→ Materials provided
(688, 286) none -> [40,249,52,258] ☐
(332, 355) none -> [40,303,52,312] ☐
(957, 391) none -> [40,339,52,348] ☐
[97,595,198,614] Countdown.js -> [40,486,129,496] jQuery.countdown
--
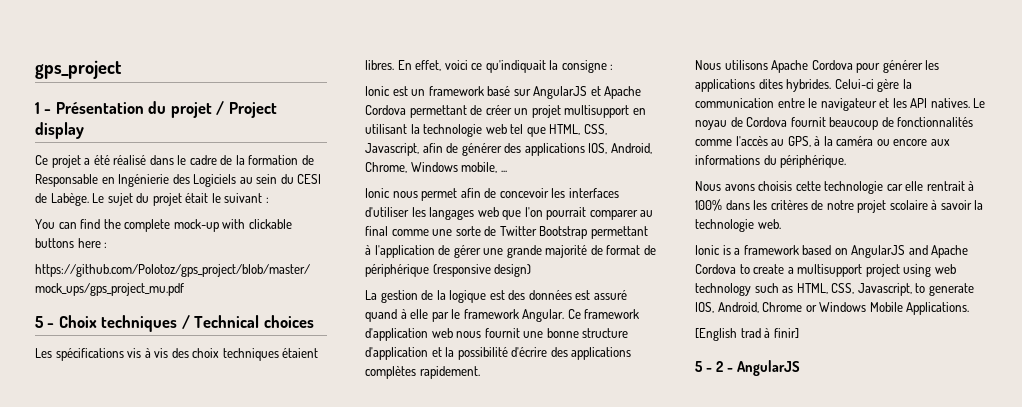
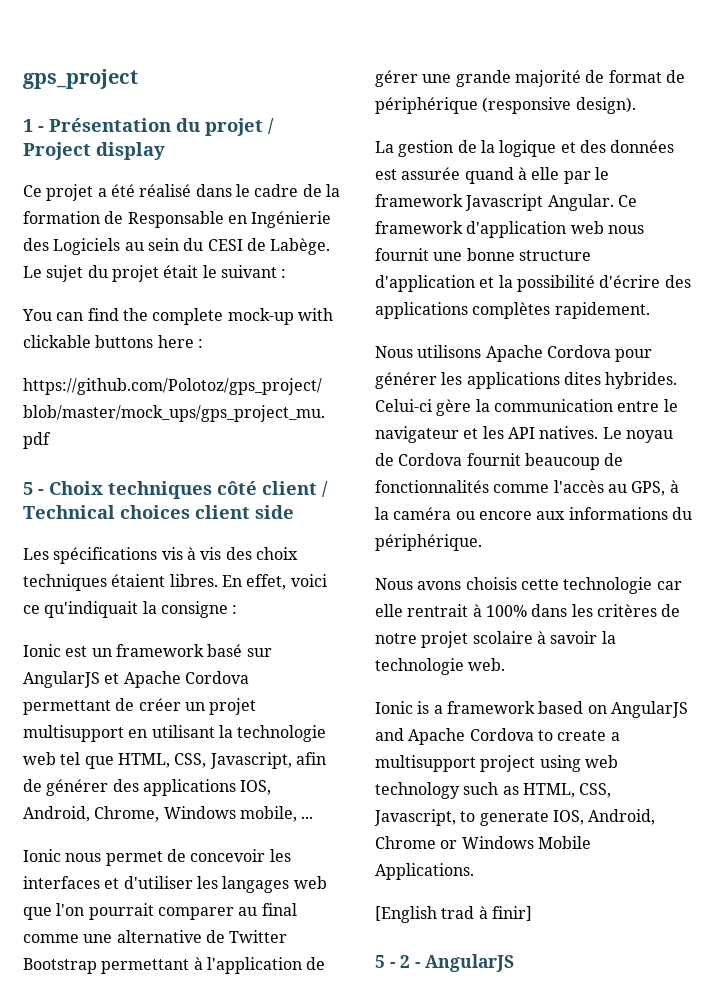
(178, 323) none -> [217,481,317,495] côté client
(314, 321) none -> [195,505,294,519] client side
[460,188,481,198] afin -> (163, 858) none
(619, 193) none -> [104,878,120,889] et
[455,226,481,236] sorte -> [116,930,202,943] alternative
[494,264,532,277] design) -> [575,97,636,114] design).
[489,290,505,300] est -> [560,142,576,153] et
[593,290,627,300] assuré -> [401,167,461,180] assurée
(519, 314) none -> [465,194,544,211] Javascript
---
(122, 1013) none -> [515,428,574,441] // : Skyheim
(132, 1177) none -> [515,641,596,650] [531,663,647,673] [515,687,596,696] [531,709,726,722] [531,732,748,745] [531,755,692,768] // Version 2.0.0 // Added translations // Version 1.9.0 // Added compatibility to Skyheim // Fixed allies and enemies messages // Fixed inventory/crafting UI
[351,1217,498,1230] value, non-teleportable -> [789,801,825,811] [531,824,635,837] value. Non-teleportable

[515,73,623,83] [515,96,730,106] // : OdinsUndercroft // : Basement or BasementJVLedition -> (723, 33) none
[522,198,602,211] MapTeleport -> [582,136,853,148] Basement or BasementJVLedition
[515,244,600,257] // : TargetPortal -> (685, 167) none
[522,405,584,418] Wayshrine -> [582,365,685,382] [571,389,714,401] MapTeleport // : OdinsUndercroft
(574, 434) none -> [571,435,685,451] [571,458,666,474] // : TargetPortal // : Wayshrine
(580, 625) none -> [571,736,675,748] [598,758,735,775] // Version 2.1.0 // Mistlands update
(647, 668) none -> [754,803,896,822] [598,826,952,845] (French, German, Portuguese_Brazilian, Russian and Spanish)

→ Exercise objective
From the entries above, work out how many lines include "Wayshrine"; the number is the only answer wanted.

→ Answer to this exercise
2